### DATA EXCERPTS
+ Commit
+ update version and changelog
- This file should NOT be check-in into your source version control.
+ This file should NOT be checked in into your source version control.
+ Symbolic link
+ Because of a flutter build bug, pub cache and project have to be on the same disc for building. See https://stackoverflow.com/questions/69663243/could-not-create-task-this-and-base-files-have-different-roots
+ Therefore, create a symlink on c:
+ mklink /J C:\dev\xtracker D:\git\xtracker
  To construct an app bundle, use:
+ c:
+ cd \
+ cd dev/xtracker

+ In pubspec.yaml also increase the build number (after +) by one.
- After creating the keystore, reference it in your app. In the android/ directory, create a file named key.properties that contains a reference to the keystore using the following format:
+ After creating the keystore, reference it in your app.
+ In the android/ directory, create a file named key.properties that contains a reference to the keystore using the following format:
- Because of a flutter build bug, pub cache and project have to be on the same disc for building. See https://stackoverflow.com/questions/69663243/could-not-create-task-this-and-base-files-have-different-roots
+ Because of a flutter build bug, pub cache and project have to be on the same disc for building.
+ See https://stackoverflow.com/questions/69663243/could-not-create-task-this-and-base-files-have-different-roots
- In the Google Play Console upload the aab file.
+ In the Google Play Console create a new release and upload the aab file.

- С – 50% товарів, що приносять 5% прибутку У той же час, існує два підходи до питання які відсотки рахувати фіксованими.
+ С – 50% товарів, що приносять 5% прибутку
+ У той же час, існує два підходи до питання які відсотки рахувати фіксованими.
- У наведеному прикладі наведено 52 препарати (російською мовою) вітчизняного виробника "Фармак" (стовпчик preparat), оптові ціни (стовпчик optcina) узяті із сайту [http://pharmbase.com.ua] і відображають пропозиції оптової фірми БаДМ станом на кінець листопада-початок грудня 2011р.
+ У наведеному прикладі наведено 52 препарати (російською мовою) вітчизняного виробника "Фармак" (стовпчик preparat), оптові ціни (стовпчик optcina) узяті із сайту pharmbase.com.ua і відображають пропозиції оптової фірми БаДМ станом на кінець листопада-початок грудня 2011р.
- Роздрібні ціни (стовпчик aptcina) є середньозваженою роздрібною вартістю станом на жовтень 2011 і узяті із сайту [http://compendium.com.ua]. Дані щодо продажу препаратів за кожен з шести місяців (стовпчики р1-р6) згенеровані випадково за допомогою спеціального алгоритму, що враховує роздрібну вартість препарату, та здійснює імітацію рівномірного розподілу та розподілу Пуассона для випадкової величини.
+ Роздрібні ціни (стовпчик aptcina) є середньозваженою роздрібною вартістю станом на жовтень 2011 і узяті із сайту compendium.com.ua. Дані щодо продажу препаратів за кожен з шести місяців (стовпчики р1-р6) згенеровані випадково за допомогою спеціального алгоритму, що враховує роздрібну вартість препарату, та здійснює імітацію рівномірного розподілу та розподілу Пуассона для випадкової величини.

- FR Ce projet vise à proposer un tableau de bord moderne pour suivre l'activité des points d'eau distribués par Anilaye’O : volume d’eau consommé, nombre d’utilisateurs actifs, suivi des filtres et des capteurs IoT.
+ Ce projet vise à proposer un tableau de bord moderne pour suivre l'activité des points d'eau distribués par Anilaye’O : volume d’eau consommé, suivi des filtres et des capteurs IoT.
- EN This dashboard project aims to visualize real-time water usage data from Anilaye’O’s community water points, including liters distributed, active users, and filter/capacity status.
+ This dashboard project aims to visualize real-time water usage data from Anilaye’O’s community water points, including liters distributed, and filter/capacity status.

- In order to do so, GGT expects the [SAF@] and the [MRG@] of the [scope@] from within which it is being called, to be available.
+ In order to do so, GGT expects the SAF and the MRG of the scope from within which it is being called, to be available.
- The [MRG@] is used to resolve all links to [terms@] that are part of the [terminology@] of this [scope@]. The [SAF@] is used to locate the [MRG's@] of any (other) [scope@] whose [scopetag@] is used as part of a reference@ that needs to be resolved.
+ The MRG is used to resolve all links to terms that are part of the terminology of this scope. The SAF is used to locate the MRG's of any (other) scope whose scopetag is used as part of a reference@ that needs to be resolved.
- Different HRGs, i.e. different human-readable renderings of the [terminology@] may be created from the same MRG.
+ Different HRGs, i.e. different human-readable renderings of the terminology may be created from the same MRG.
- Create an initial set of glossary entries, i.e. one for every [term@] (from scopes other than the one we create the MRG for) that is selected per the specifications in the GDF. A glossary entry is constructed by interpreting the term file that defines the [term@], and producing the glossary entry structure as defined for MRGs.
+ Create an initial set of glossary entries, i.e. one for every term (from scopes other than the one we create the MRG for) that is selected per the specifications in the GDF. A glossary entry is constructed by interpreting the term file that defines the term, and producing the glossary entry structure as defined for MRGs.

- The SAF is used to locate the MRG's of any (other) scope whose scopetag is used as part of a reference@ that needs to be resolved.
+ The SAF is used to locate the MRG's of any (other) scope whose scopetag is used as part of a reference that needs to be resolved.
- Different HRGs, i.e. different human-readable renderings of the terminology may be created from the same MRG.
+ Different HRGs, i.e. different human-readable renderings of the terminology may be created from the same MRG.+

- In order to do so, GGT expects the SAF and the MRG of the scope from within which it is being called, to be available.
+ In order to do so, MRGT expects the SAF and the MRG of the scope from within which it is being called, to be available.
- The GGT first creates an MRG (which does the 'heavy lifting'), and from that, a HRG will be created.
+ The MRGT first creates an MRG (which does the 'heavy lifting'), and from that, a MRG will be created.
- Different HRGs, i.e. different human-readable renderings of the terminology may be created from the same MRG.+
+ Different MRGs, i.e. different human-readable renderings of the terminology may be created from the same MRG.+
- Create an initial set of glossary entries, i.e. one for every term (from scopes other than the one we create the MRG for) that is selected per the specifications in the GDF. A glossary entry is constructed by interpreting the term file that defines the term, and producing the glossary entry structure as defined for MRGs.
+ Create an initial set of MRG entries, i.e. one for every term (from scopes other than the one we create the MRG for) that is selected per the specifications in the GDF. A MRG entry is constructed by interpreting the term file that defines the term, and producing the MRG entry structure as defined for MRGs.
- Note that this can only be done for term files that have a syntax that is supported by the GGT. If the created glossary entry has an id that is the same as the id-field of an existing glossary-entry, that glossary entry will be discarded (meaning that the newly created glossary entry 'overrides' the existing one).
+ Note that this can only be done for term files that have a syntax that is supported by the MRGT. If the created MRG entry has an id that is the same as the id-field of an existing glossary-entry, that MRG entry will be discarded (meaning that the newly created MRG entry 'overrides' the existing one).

### REQUIRED WORK
Return each line of the data where the word "meaning" appears.

### RESULT
- Note that this can only be done for term files that have a syntax that is supported by the GGT. If the created glossary entry has an id that is the same as the id-field of an existing glossary-entry, that glossary entry will be discarded (meaning that the newly created glossary entry 'overrides' the existing one).
+ Note that this can only be done for term files that have a syntax that is supported by the MRGT. If the created MRG entry has an id that is the same as the id-field of an existing glossary-entry, that MRG entry will be discarded (meaning that the newly created MRG entry 'overrides' the existing one).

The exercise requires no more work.